| Task data |
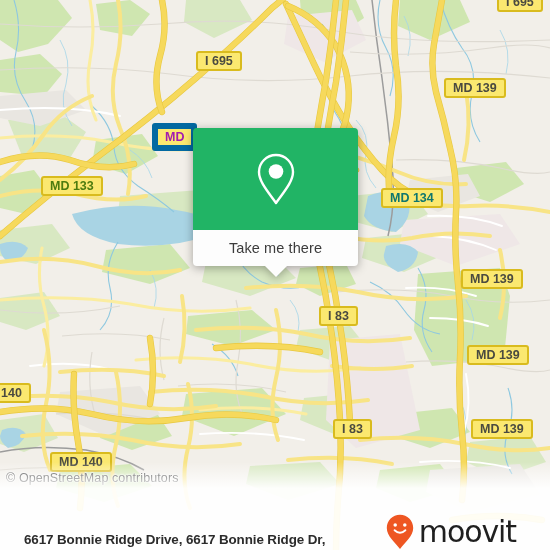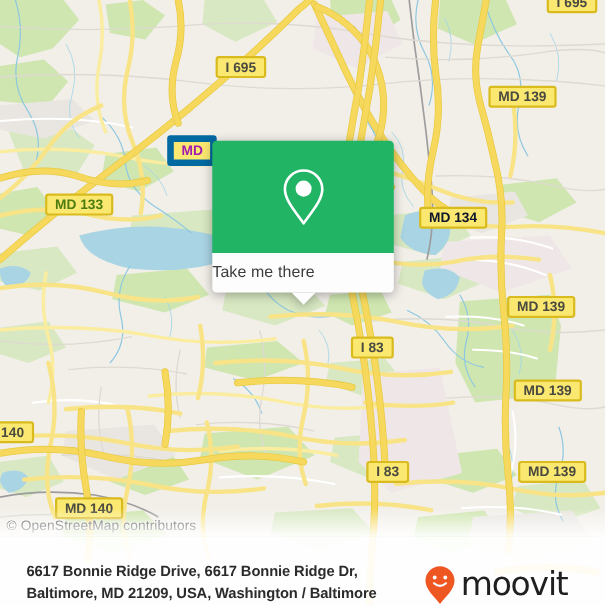"MD 134" div.shield { color: #0f172a -> #0f766e }
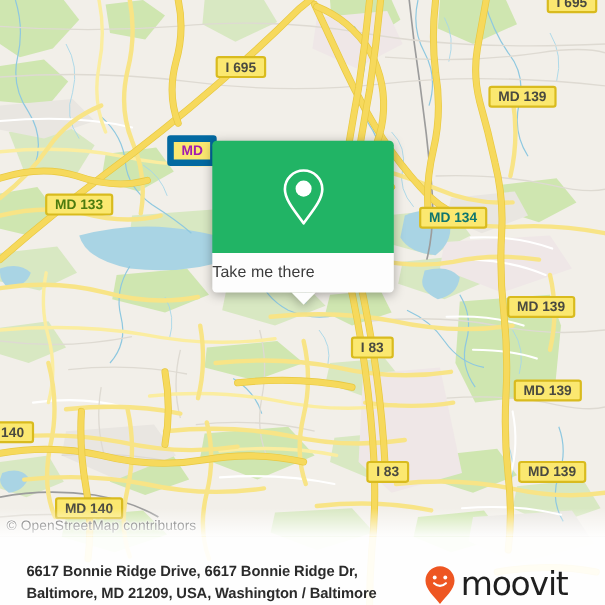"Take me there" #callout-bottom { justify-content: none -> center }
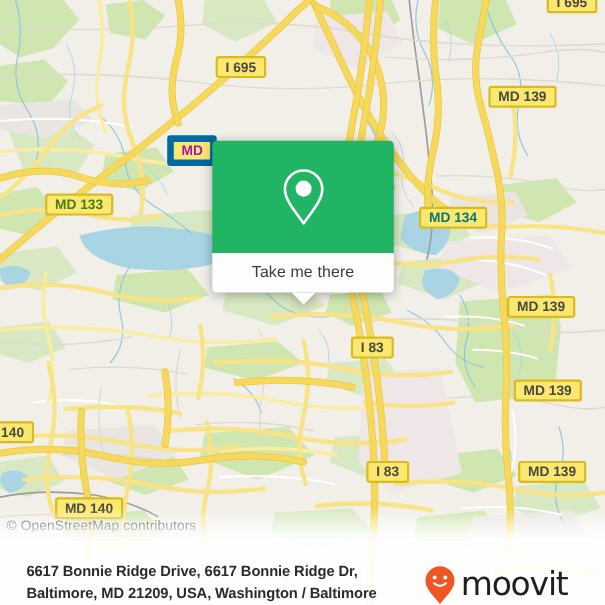"Baltimore, MD 21209, USA, Washington" div { html: <div>Baltimore, MD 21209, USA, Washington / Baltimore</div> -> none }
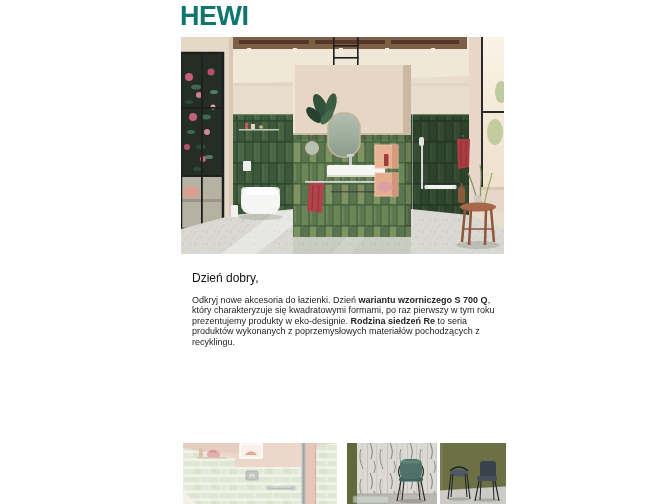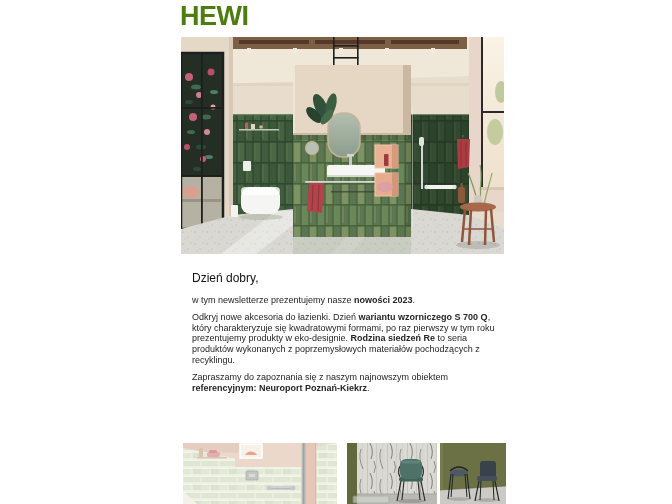"HEWI" .logo { color: #4d7c0f -> #0f766e }
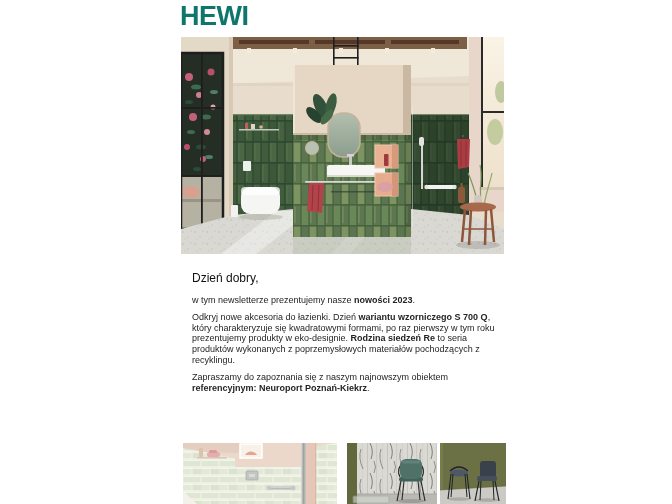"w tym newsletterze prezentujemy nasze" p { html: <p><span>w tym newsletterze prezentujemy nasze </span><b>nowości 2023</b><span>.</span></p> -> none }
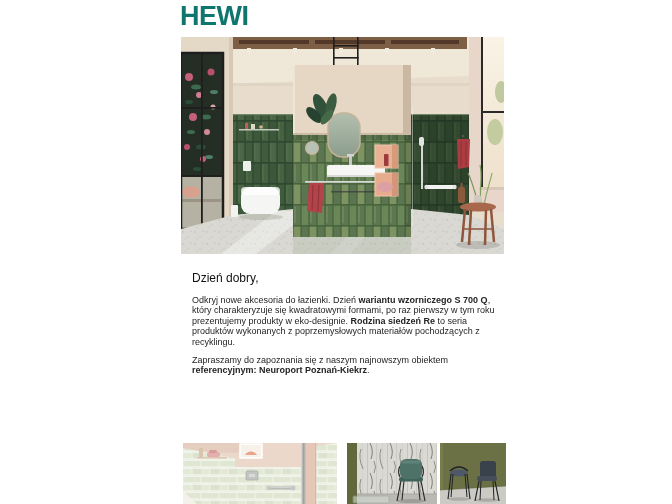"Zapraszamy do zapoznania się z" p { html: <p><span>Zapraszamy do zapoznania się z naszym najnowszym obiektem </span><b>referencyjnym: Neuroport Poznań-Kiekrz</b><span>.</span></p> -> none }
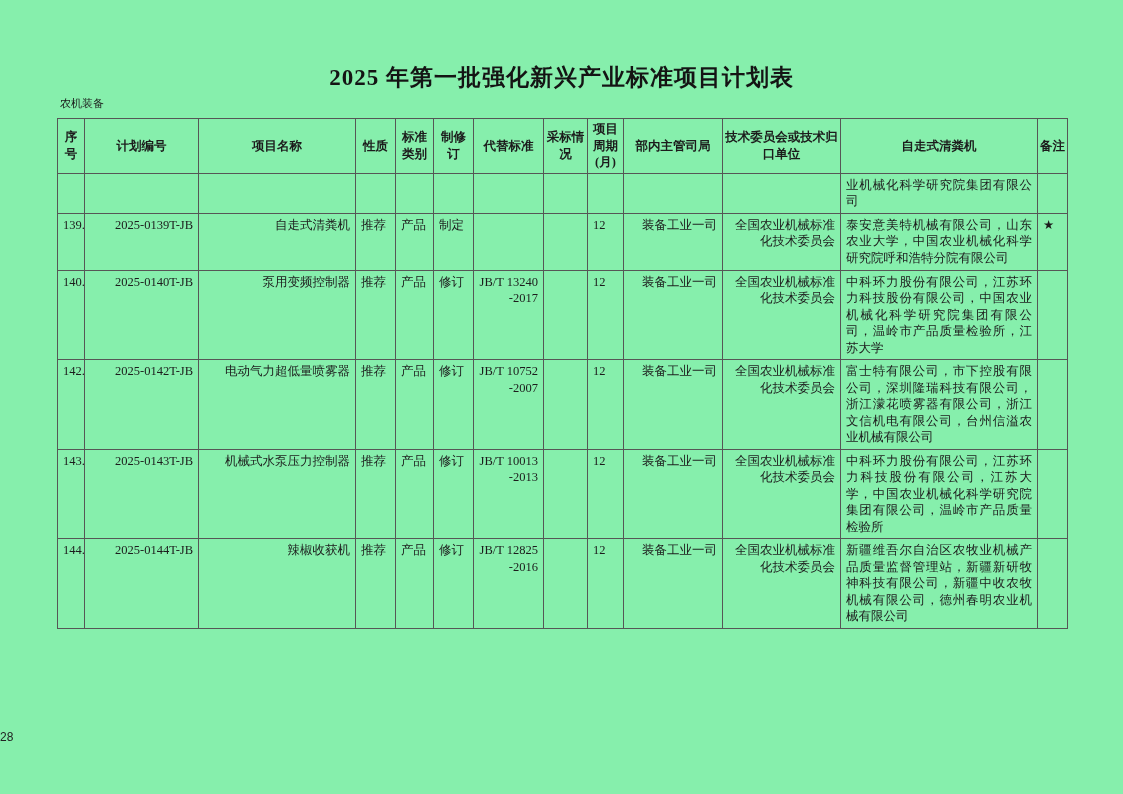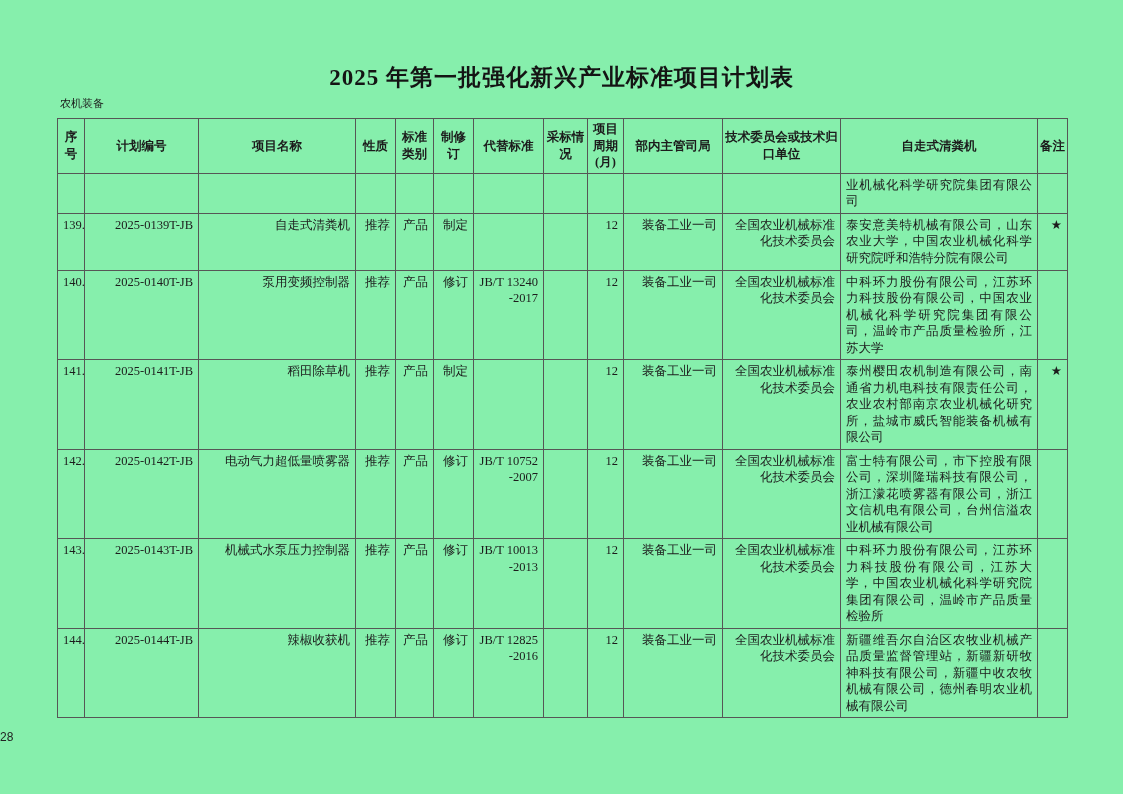"139." td.al-center { text-align: right -> left }
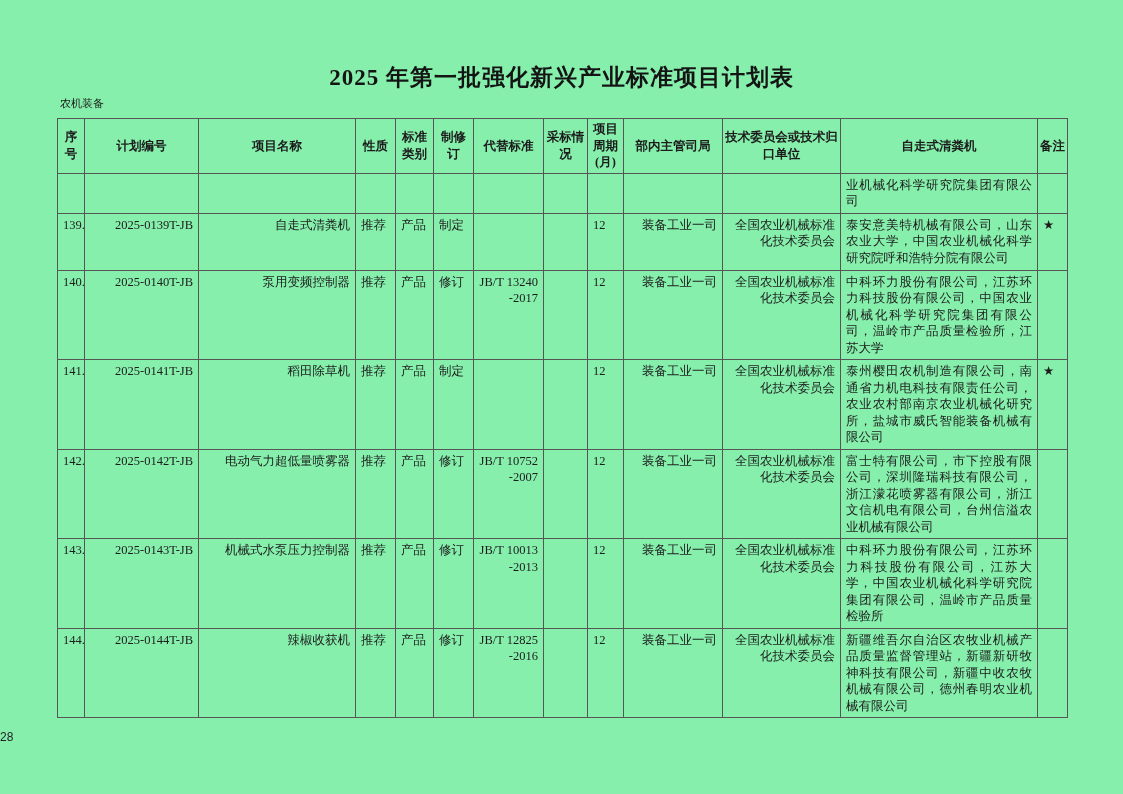"141." tr { html: <tr> <td>141.</td> <td>2025-0141T-JB</td> <td>稻田除草机</td> <td>推荐</td> <td>产品</td> <td>制定</td> <td></td> <td></td> <td>12</td> <td>装备工业一司</td> <td>全国农业机械标准化技术委员会</td> <td>泰州樱田农机制造有限公司，南通省力机电科技有限责任公司，农业农村部南京农业机械化研究所，盐城市威氏智能装备机械有限公司</td> <td>★</td> </tr> -> none }
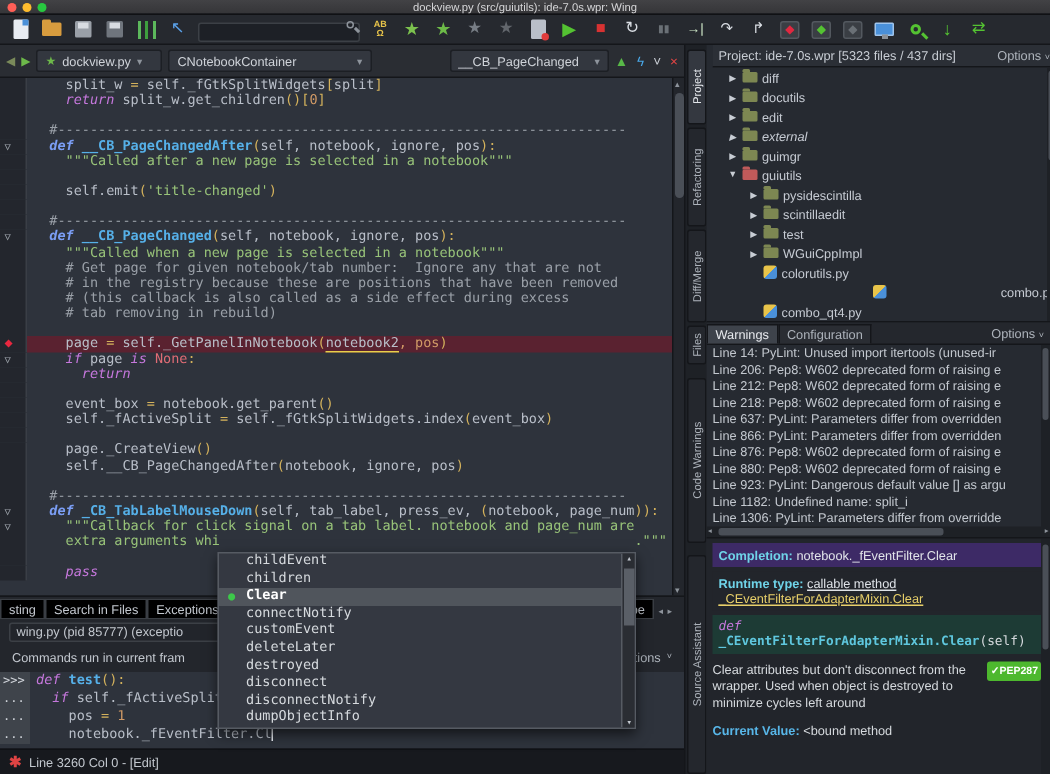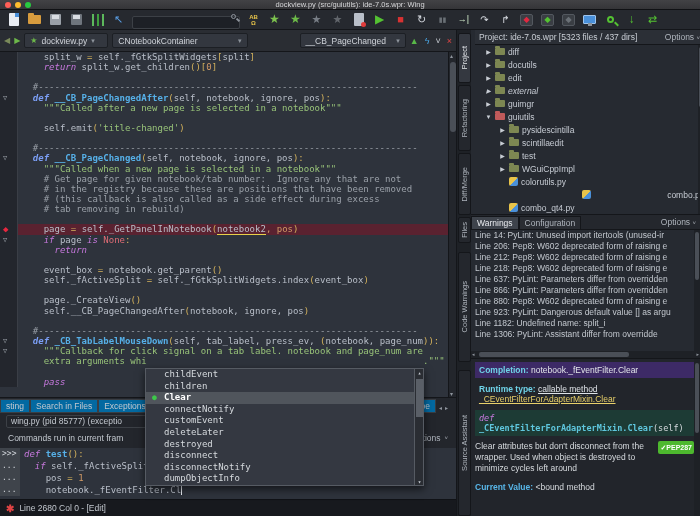"Line 876: Pep8: W602 deprecated" div.warn-row { html: none -> <div>Line 876: Pep8: W602 deprecated form of raising e</div> }
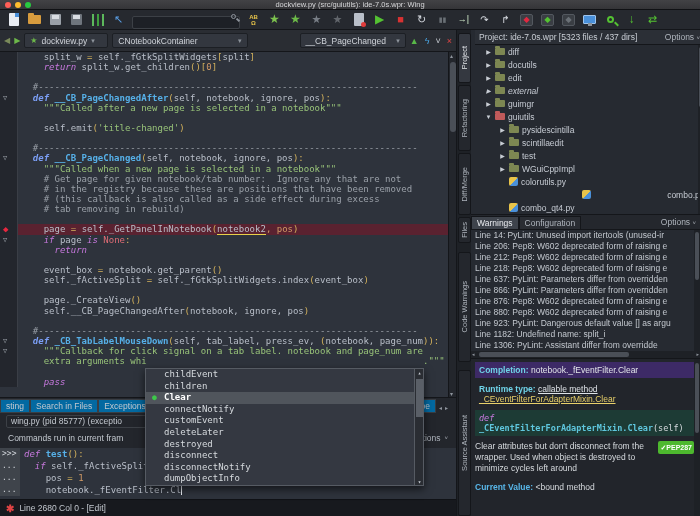"Line 1306: PyLint: Assistant differ" div.warn-row { text: Assistant -> Parameters }
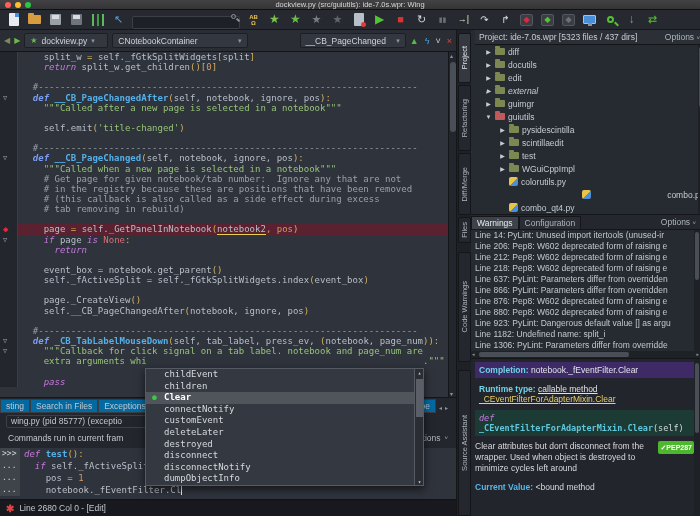"sting" .btab { background: #0369a1 -> #000000 }
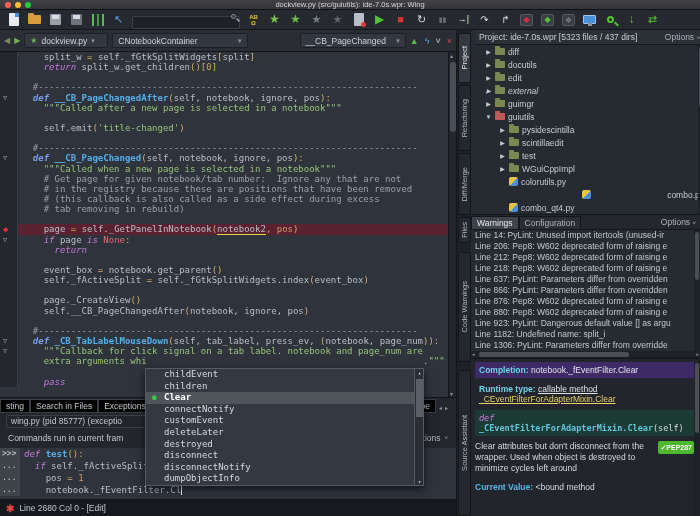"Line 2680 Col 0 -" span { text: 2680 -> 3260 }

| Requirement |
Reproduce verbatim every line starting at the line that holds "html: <div>Baltimore, MD" and ending with the final line of the data; omit the pictures.

| Completed task |
"Baltimore, MD 21209, USA, Washington" div { html: <div>Baltimore, MD 21209, USA, Washington / Baltimore</div> -> none }
"HEWI" .logo { color: #4d7c0f -> #0f766e }
"w tym newsletterze prezentujemy nasze" p { html: <p><span>w tym newsletterze prezentujemy nasze </span><b>nowości 2023</b><span>.</span></p> -> none }
"Zapraszamy do zapoznania się z" p { html: <p><span>Zapraszamy do zapoznania się z naszym najnowszym obiektem </span><b>referencyjnym: Neuroport Poznań-Kiekrz</b><span>.</span></p> -> none }
"139." td.al-center { text-align: right -> left }
"141." tr { html: <tr> <td>141.</td> <td>2025-0141T-JB</td> <td>稻田除草机</td> <td>推荐</td> <td>产品</td> <td>制定</td> <td></td> <td></td> <td>12</td> <td>装备工业一司</td> <td>全国农业机械标准化技术委员会</td> <td>泰州樱田农机制造有限公司，南通省力机电科技有限责任公司，农业农村部南京农业机械化研究所，盐城市威氏智能装备机械有限公司</td> <td>★</td> </tr> -> none }
"Line 876: Pep8: W602 deprecated" div.warn-row { html: none -> <div>Line 876: Pep8: W602 deprecated form of raising e</div> }
"Line 1306: PyLint: Assistant differ" div.warn-row { text: Assistant -> Parameters }
"sting" .btab { background: #0369a1 -> #000000 }
"Line 2680 Col 0 -" span { text: 2680 -> 3260 }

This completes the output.